Baseline COPD, mean lung dose, and longitudinal exhaled nitric oxide for predicting symptomatic radiation pneumonitis in esophageal squamous cell carcinoma: A prospective single-center pilot study.
Mei Huang120
Background: Symptomatic radiation pneumonitis (RP, ≥Grade 2) is a dose-limiting toxicity in esophageal squamous cell carcinoma (ESCC) patients undergoing thoracic radiotherapy (RT), with 20–25% incidence. Baseline COPD and mean lung dose (MLD) are established predictors, but dynamic non-invasive biomarkers during treatment are lacking. This prospective pilot study evaluated feasibility and incremental value of integrating baseline COPD, MLD, and longitudinal exhaled nitric oxide (eNO) dynamics for RP risk stratification in chemoradiotherapy-treated ESCC. Methods: Fifty-two locally advanced ESCC patients received definitive or neoadjuvant IMRT (50.4 Gy/28 fractions). Baseline COPD was defined per GOLD (FEV₁/FVC <0.70). Lung dosimetry included MLD, V5, V20, V30. eNO was measured at multiple flows (50–200 mL/s) to derive FeNO₅₀, CANO, J’awNO at baseline, weekly during RT, completion, and 4 weeks post-RT. RP (≥Grade 2) was graded within 6 months. Penalized (Firth) logistic regression used three prespecified predictors: COPD, MLD, and early sustained eNO rise (≥2 consecutive weekly increases). Bootstrap validation (1,000 resamples) estimated optimism-corrected AUC and calibration slope. Results: Median age 64 years; 79% male; 54% ever-smokers.
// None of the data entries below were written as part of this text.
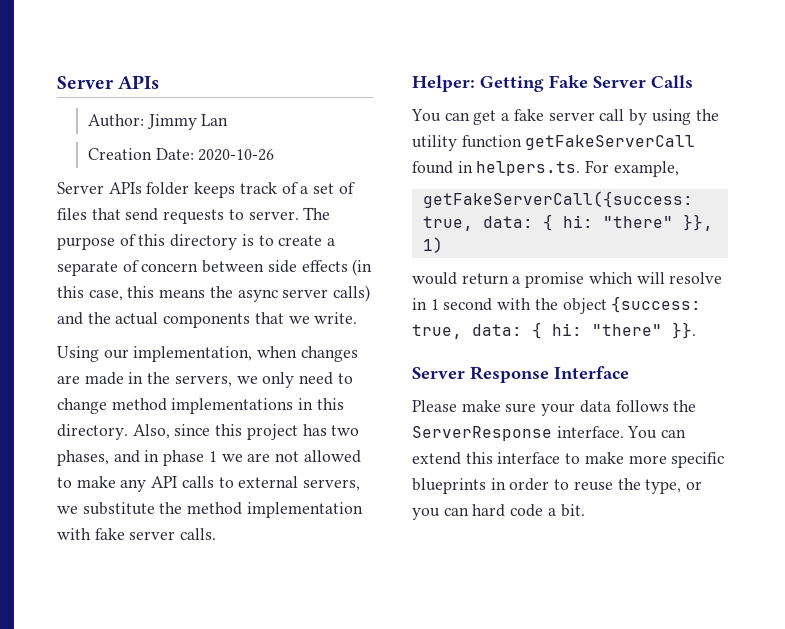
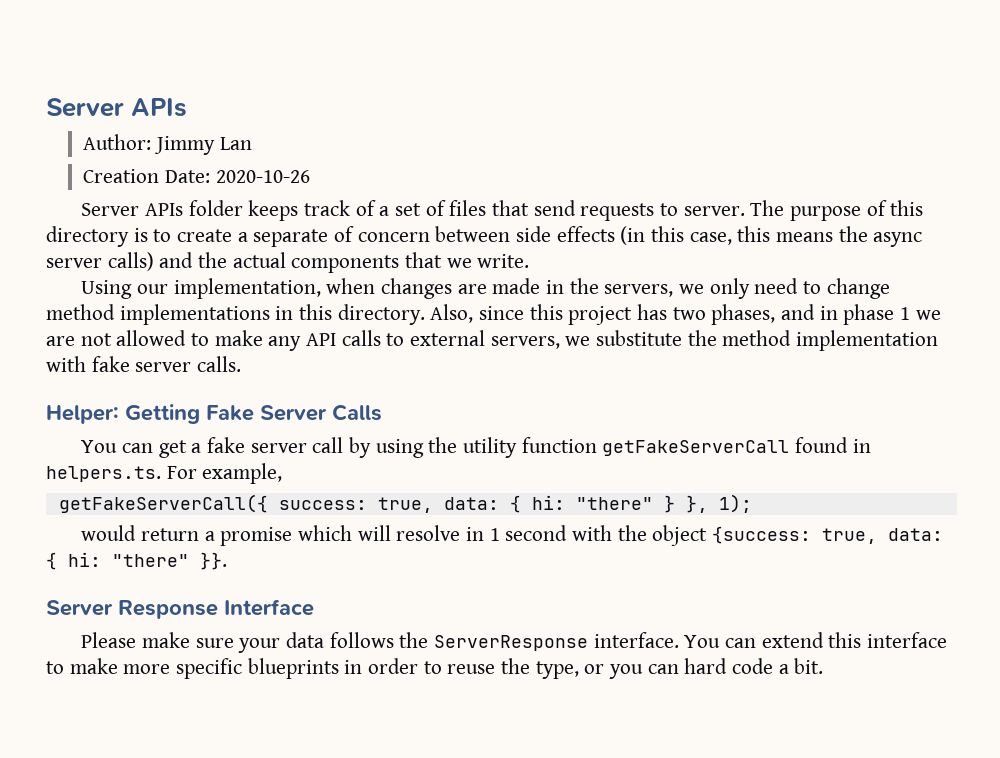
[422,191,693,208] [422,214,713,231] [422,237,443,253] getFakeServerCall({success: true, data: { hi: "there" }}, 1) -> [58,494,752,513] getFakeServerCall({ success: true, data: { hi: "there" } }, 1);

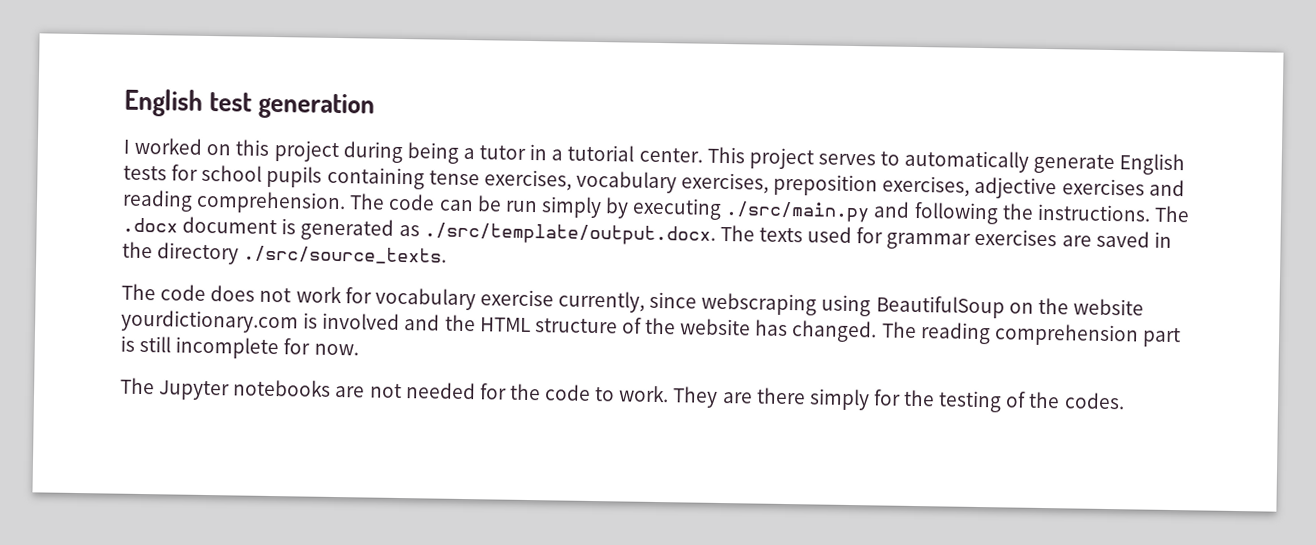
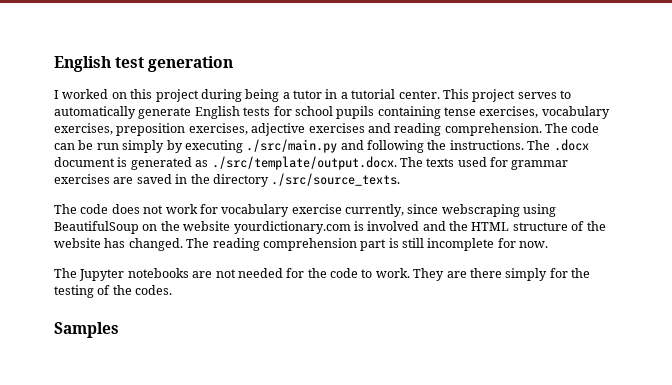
(1125, 401) none -> [54,322,119,338] // Samples

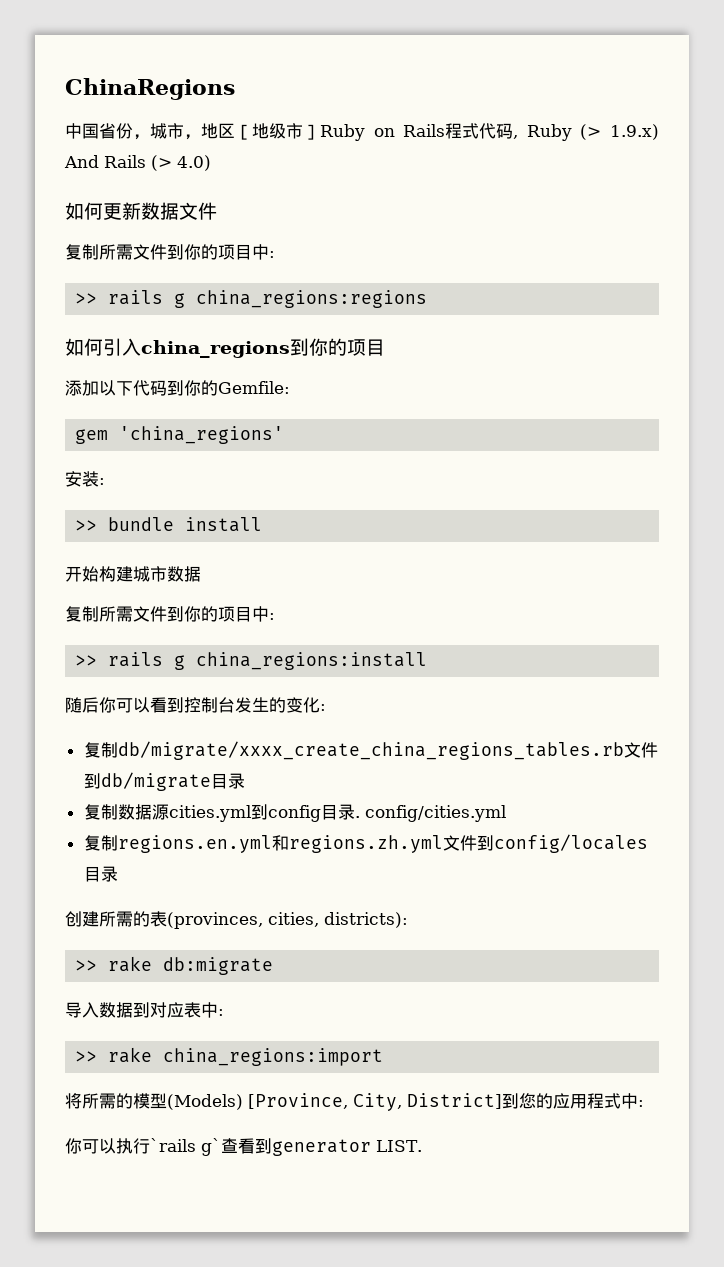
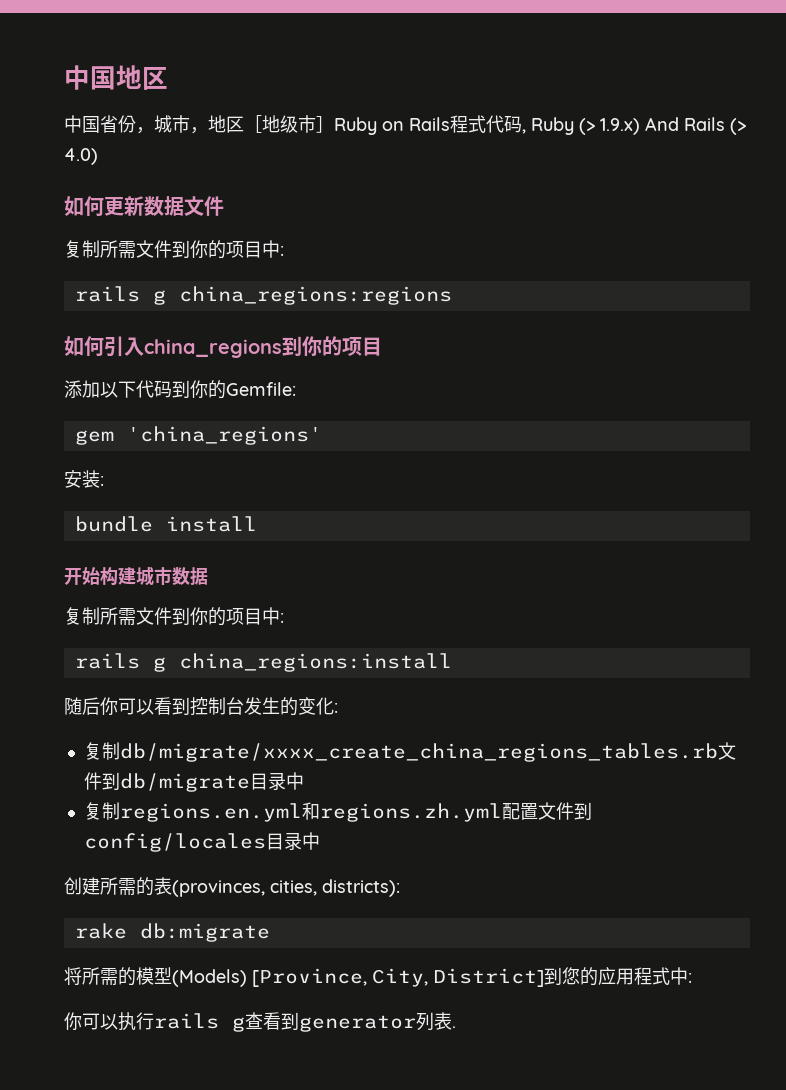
[65,78,235,100] ChinaRegions -> [64,65,168,90] 中国地区
[75,293,98,304] >> -> (284, 251) none
[75,520,98,531] >> -> (104, 481) none
[75,655,98,666] >> -> (284, 618) none
[83,804,506,822] // 复制数据源cities.yml到config目录. config/cities.yml -> [285,772,304,790] 中
(443, 844) none -> [501,803,538,820] 配置
(118, 874) none -> [301,832,320,850] 中
[75,960,98,971] >> -> (400, 888) none
[65,1002,224,1018] [75,1047,384,1066] // 导入数据到对应表中: // >> rake china_regions:import -> (270, 932) none
[150,1138,221,1156] `rails g` -> [154,1013,245,1032] rails g
[376,1140,422,1152] LIST. -> [416,1012,456,1031] 列表.

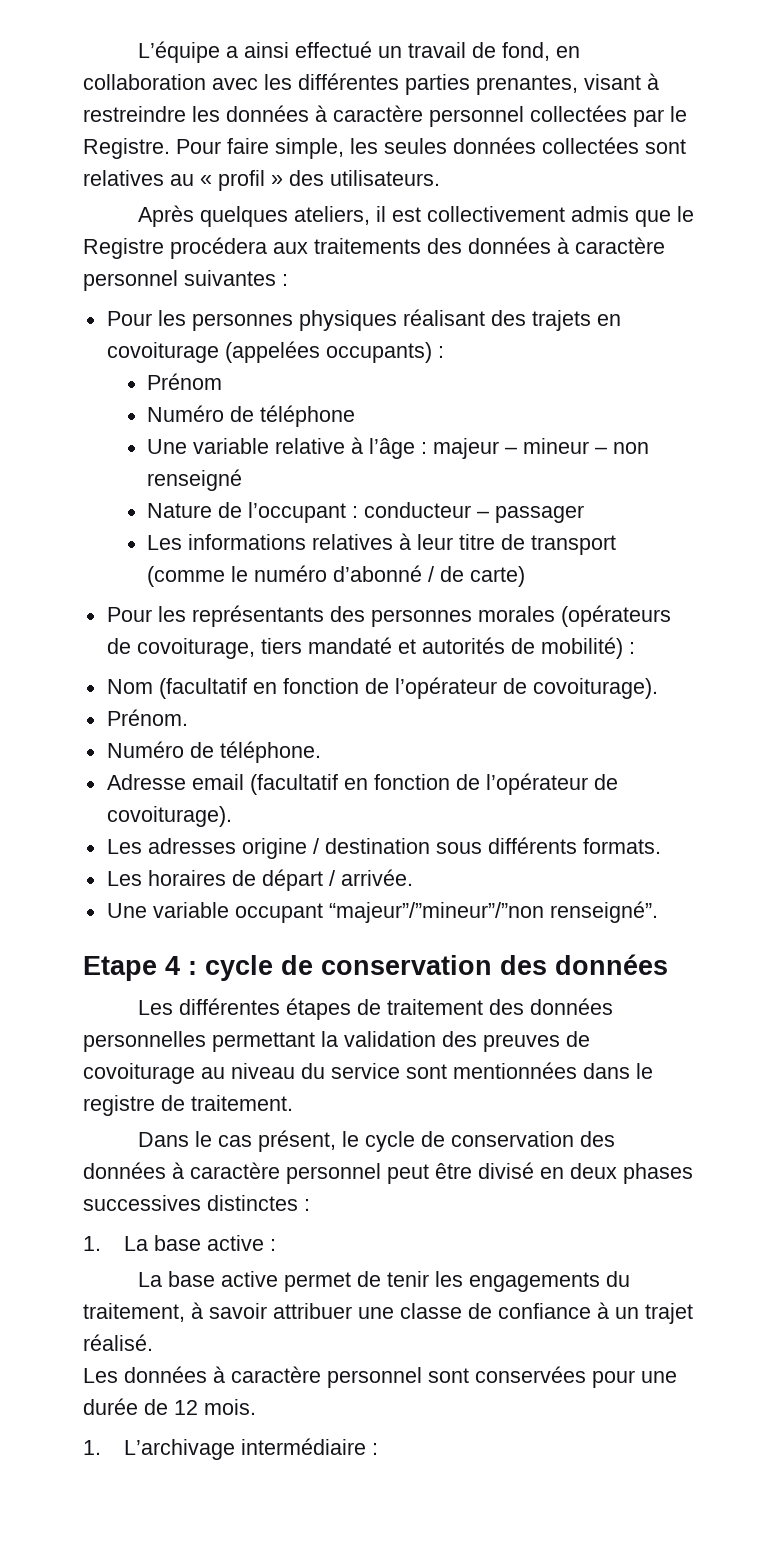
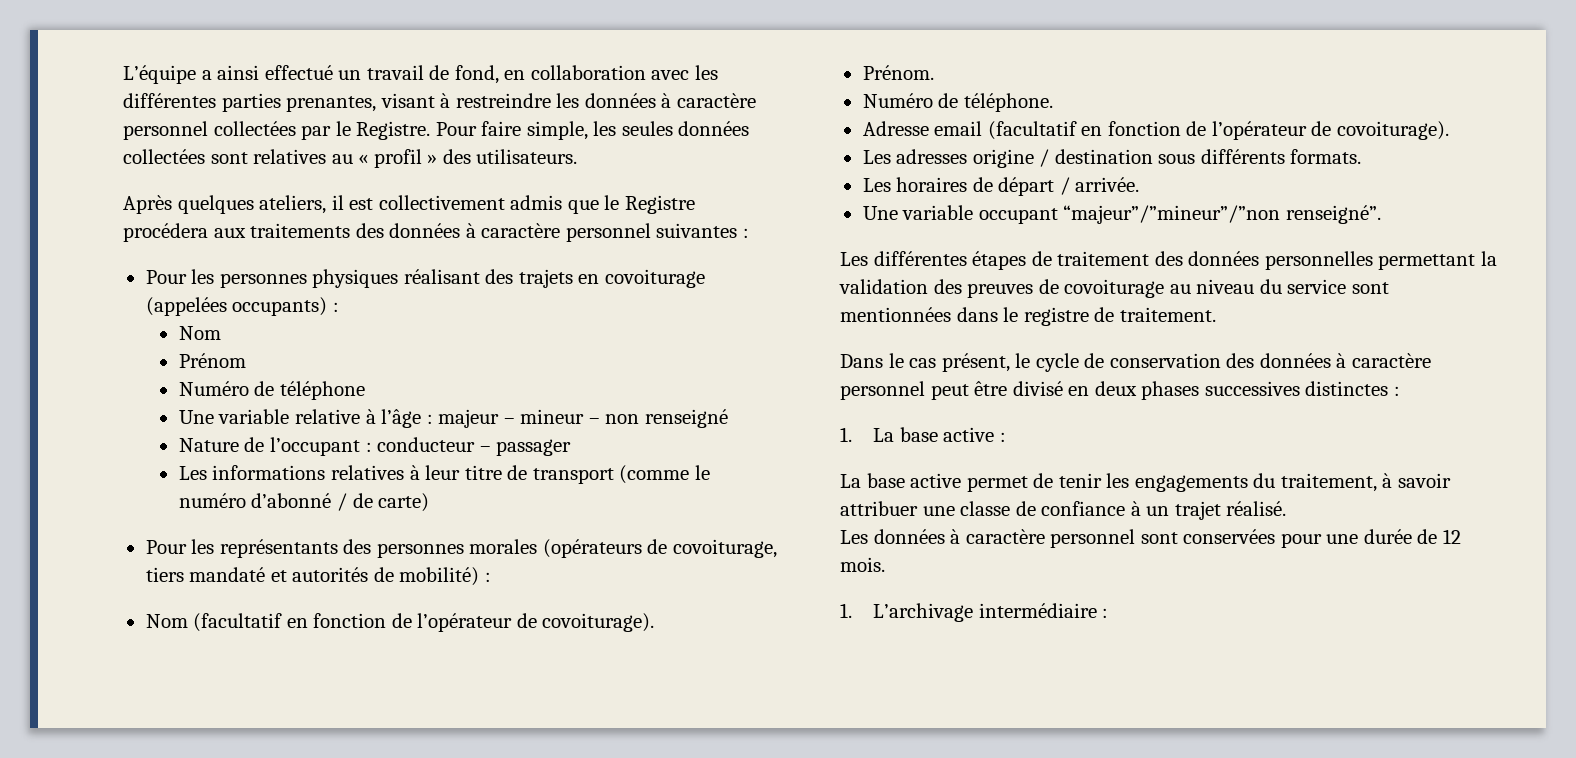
(444, 352) none -> [178,326,221,340] // Nom
[83,954,668,981] // Etape 4 : cycle de conservation des données -> (1381, 214) none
COPD in 14 (26.9%). RP ≥Grade 2 in 11 (21.2%); Grade 3 in 2 (3.8%). MLD (OR 1.16/Gy, 95% CI 1.00–1.41), COPD (OR 1.78, 95% CI 0.86–3.85), and early sustained eNO rise (OR 2.12, 95% CI 0.97–4.92) were associated with RP. eNO rise preceded diagnosis by median 17 days. Optimism-corrected AUC: 0.63 (MLD alone), 0.69 (COPD+MLD), 0.74 (full model). Conclusions: Longitudinal eNO monitoring is feasible in ESCC and may modestly improve RP prediction when added to COPD and MLD. Findings are preliminary due to small sample, low events, and no external validation. Larger multicenter studies with independent validation and clinical utility assessment are needed.